Infrastructure as a Service

Infrastructure as a Service

Join us to learn more from a community of collaborative experts and IBM Cloud product users to share advice and best practices with peers and stay up to date regarding product enhancements, regional user group meetings, webinars, how-to blogs, and other helpful materials.

 View Only

From Zero to RAG-Hero: Building an AI Chatbot Using Oracle 23ai and IBM Granite LLM (on a Mac!)

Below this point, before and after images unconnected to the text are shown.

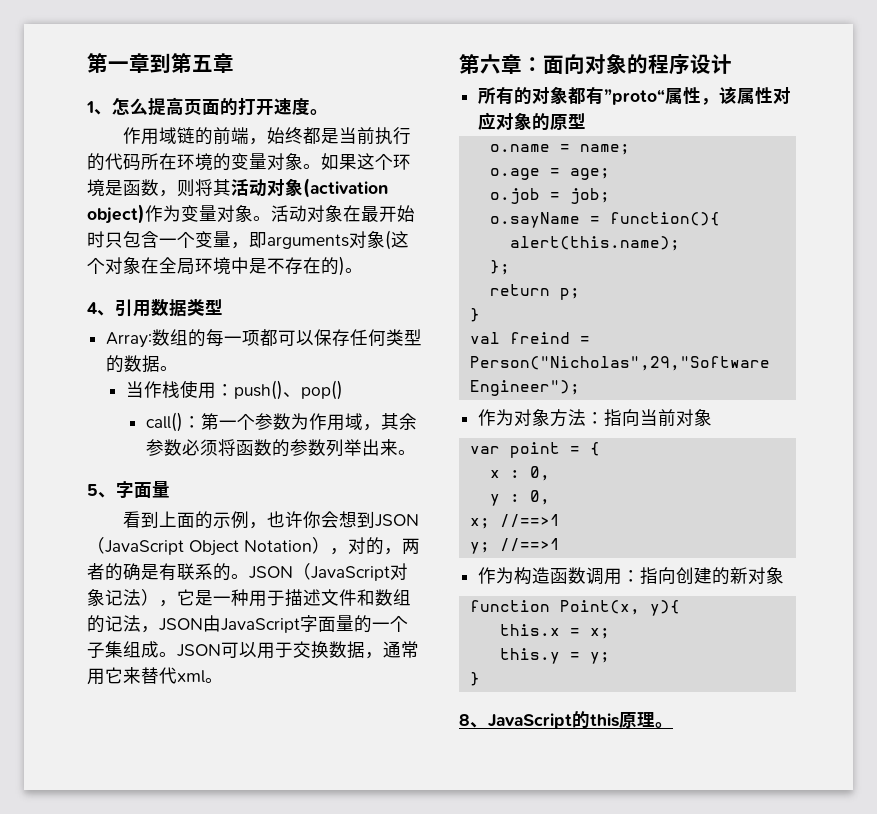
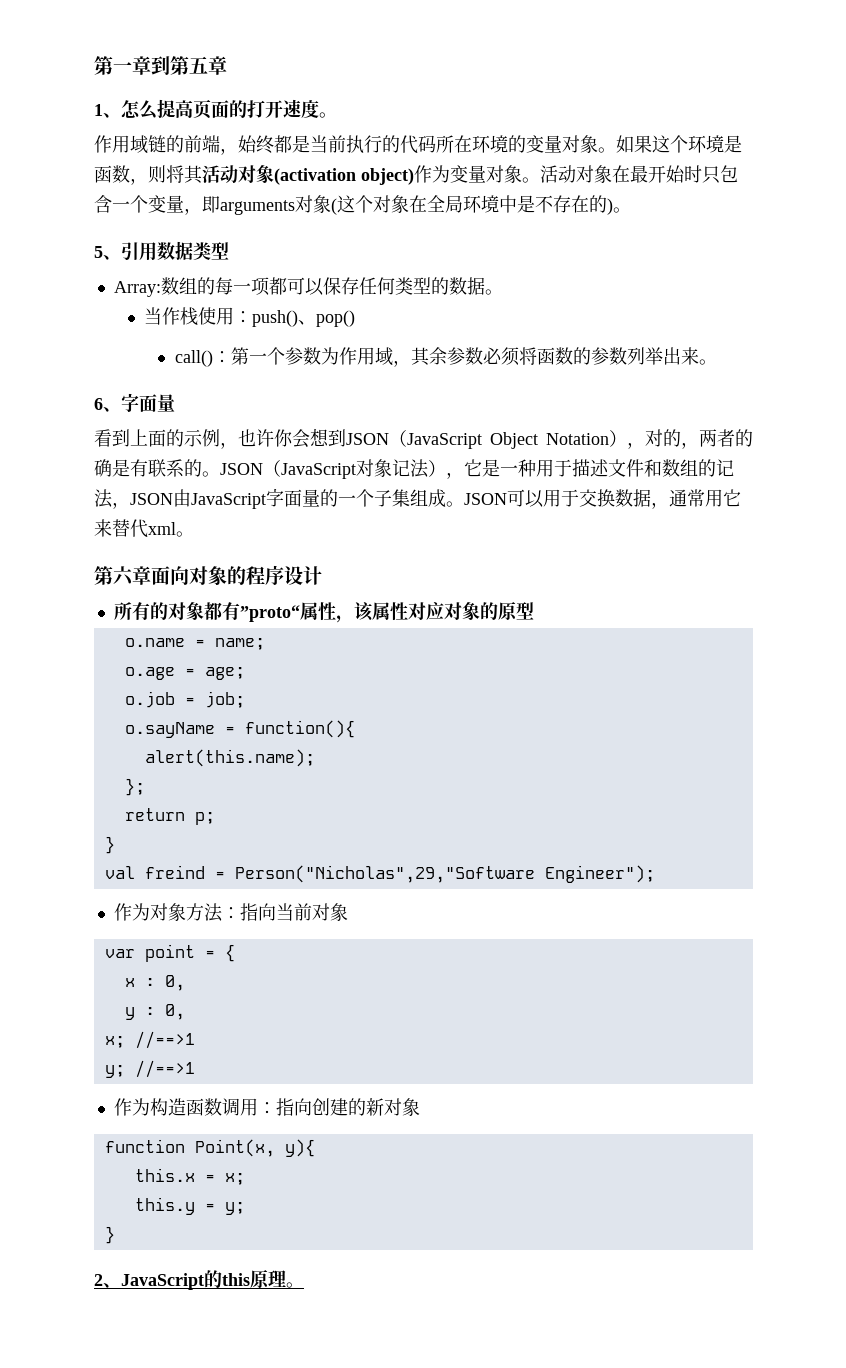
[87,302,97,314] 4 -> [94,246,103,258] 5
[87,484,98,496] 5 -> [94,398,103,410] 6
[522,57,543,72] ： -> (151, 575) none
[459,714,470,726] 8 -> [94,1274,103,1286] 2

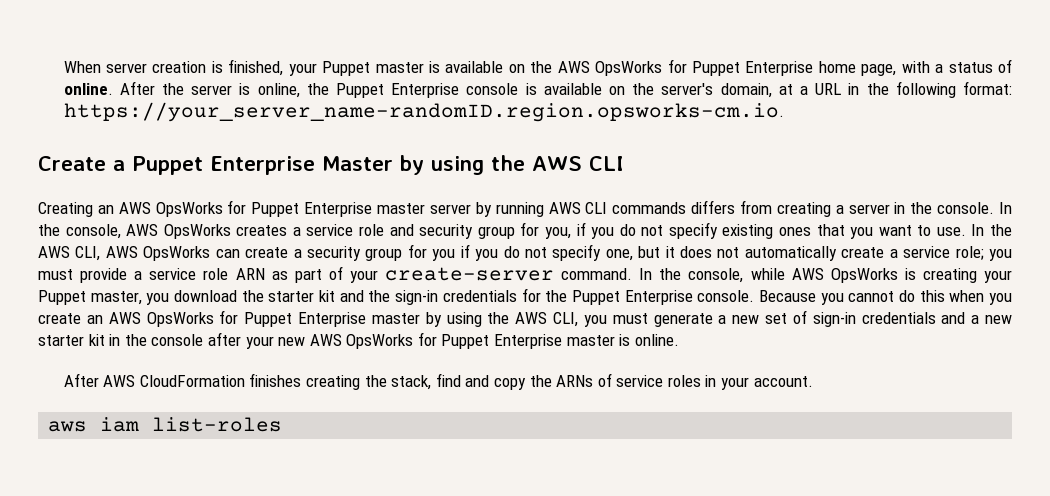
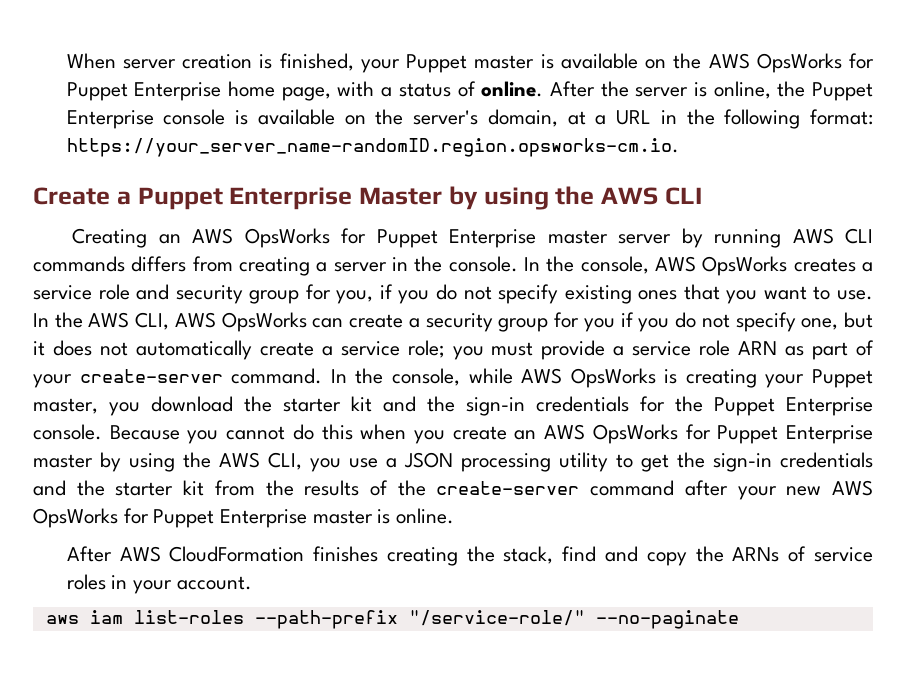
[612,310,1013,327] [38,334,204,346] must generate a new set of sign-in credentials and a new starter kit in the console -> [349,452,873,472] [33,480,675,496] use a JSON processing utility to get the sign-in credentials and the starter kit from the results of the create-server command
(283, 424) none -> [254,610,739,629] --path-prefix "/service-role/" --no-paginate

By Naved Afroz posted yesterday

  

Before RAG becomes the most laughable chapter in AI innovation, let’s get our hands dirty — No RAGrets later. Jump-start kit from git 👉

Getting Started the RAG Way

Here’s a practical walkthrough for building a Retrieval-Augmented Generation (RAG) chatbot using Oracle 23ai and IBM’s Granite Code LLM — all running locally on a Mac M3 Pro.

                                                        Architecture Diagram run locally on MAC

A bold move — and a replicable one.

If you’ve got a Mac and a bit of curiosity, this guide is for you. It’s part how-to, part weekend build, and practical enough to actually finish.

Step 0: What Even is RAG?

Let’s start with a little analogy. If you’ve ever been on an interview panel, you’ll relate.

Let’s imagine a job interview scenario. A chatbot walks in as the candidate — dressed sharp, speaks fluently, and oozes confidence. Each time the panel asks a question, the chatbot replies with stunningly incorrect answers — classic LLM hallucinations, polished and poised.

Now imagine we give the same chatbot a magical device — let’s call it The RAG Implant. Think of it as something straight out of a Black Mirror episode or Neuralink’s brain-computer interface (BCI) — except instead of a chip in your brain, it’s a direct neural feed of knowledge into the chatbot.

This “implant” connects seamlessly to a magical GitHub repo filled with the company’s internal docs, policies, codebases, and even watercooler gossip.

Now, instead of hallucinating nonsense, the chatbot pauses, pulls up the exact relevant answer from the repo, and responds like a well-informed genius.

That, dear reader, is the power of Retrieval-Augmented Generation — a method where a language model is “fed” context retrieved from a database, then asked to generate a response. Think of it as:

Query → Search → Inject relevant data → LLM answers smartly

In our case:

  • The retrieval comes from Oracle database 23ai (with embeddings stored as vectors)
  • The generation is done using IBM’s Granite 8B model, running locally via Ollama

Step 1: Install Oracle 23ai Free Edition in a Docker Container (on a Mac!)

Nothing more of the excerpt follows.